Maria Pilar Bratko, MFT, Ph.D., is a bilingual (Spanish–English) MFT in private practice working with individuals, couples, and adolescents who are bi- and multiracial, bilingual, and immigrants. She holds an M.A. in Feminist Clinical Psychology from New College and a Ph.D. in Clinical Social Work from Smith College, where she is adjunct faculty.
Benjamin Morsa, Psy.D., is the founder of Tide Pools, a group practice and training program for Psy.D. students, which offers psychoanalytic therapy and assessment. His interests include psychoeducational assessment with bilingual children, queer and transgender theory and experience, neuro-affirming approaches to assessment and psychoanalysis, constructions of masculinity, and critical autism studies.
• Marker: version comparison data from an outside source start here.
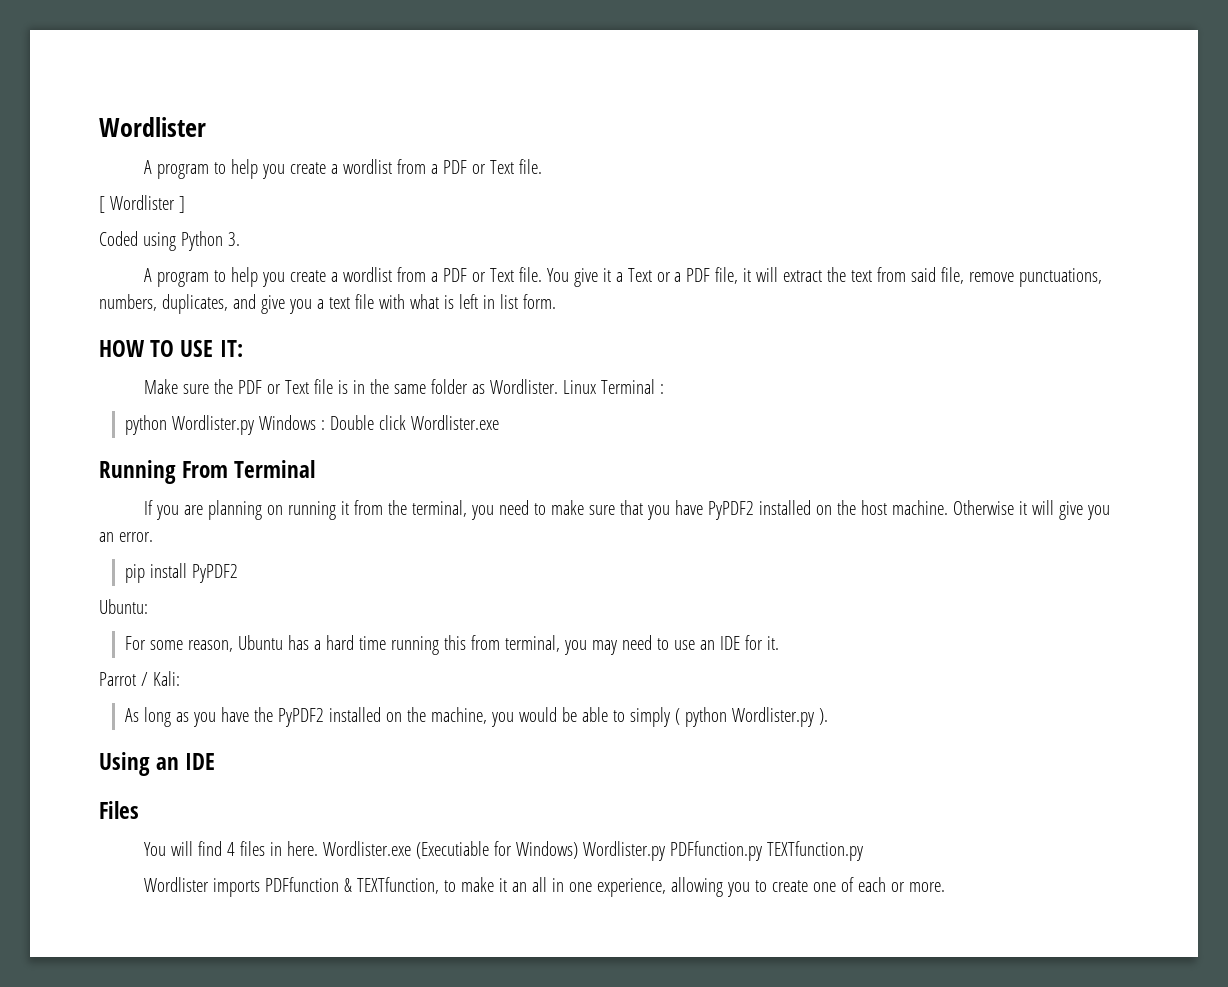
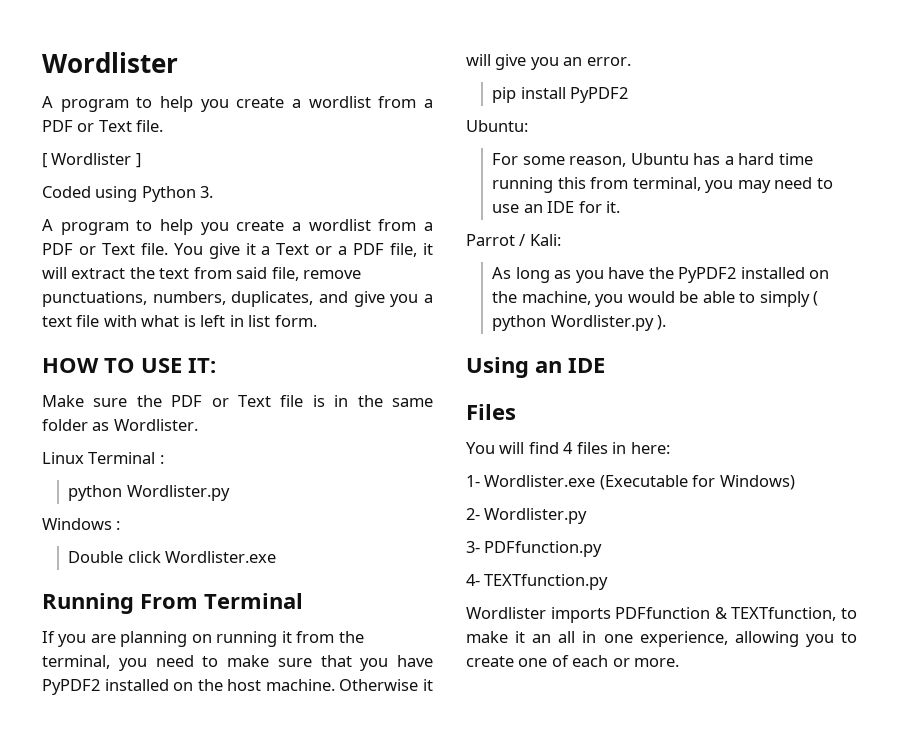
(558, 386) none -> (198, 425) //
(254, 425) none -> (230, 493) //
(325, 425) none -> (121, 525) //
[286,841,489,859] here. Wordlister.exe (Executiable -> [630,442,670,454] [466,475,688,490] here: // 1- Wordlister.exe (Executable
[582,841,665,861] Wordlister.py -> [466,508,588,524] [466,541,480,553] // 2- Wordlister.py // 3-
(762, 851) none -> [466,574,480,586] // 4-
This course is for clinicians with moderate to extensive experience in clinical work with some background in the principles of psychoanalytic approaches or laypersons with a strong academic or cultural interest in applied or clinical psychoanalysis.
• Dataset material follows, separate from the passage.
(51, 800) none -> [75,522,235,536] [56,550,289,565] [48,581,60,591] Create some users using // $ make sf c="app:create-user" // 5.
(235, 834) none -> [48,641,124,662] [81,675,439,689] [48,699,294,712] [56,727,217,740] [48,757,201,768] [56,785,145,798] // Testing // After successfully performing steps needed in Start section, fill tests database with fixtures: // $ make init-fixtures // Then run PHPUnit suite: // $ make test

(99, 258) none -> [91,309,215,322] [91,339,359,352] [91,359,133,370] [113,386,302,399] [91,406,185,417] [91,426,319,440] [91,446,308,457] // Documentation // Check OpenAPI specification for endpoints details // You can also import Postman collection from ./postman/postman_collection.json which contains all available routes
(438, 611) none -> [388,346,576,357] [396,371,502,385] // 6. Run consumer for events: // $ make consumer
LCSW/MFTs: Courses meet the requirements for 64 hours of continuing education credit for LMFTs, LCSWs, LPCCs and/or LEPS, as required by the CA Board of Behavioral Sciences. NCSPP is approved by the California Association of Marriage and Family Therapists (Provider Number 57020), to sponsor continuing education for LMFTs, LCSWs, LPCCS, and/or LEPs. NCSPP maintains responsibility for this program /course and its content.
Psychologists: Psychologists receive credit through Division 39 upon completion of this course. Division 39 is approved by the American Psychological Association to sponsor continuing education for psychologists. Division 39 maintains responsibility for this program and its content.
Students not admitted due to space limitation will receive a full refund of their deposit. Cancellations prior to Friday, October 20, 2023: Full refund of deposit minus $100 administration charge. Cancellations after Friday, October 20, 2023: No refund provided.
Administration | registration questions: Michele McGuinness, info@ncspp.org or (415) 496-9949
ISG Program questions: Anne Seiler, Psy.D., at anne@dranneseiler.com
Intensive Study Group Committee
The Intensive Study Group Committee oversees the year-long ISG. Each fall, the committee puts on an Introductory Event featuring invited guest lecturers who speak to theoretical and clinical themes related to the current subject of the ISG. This event is open to all.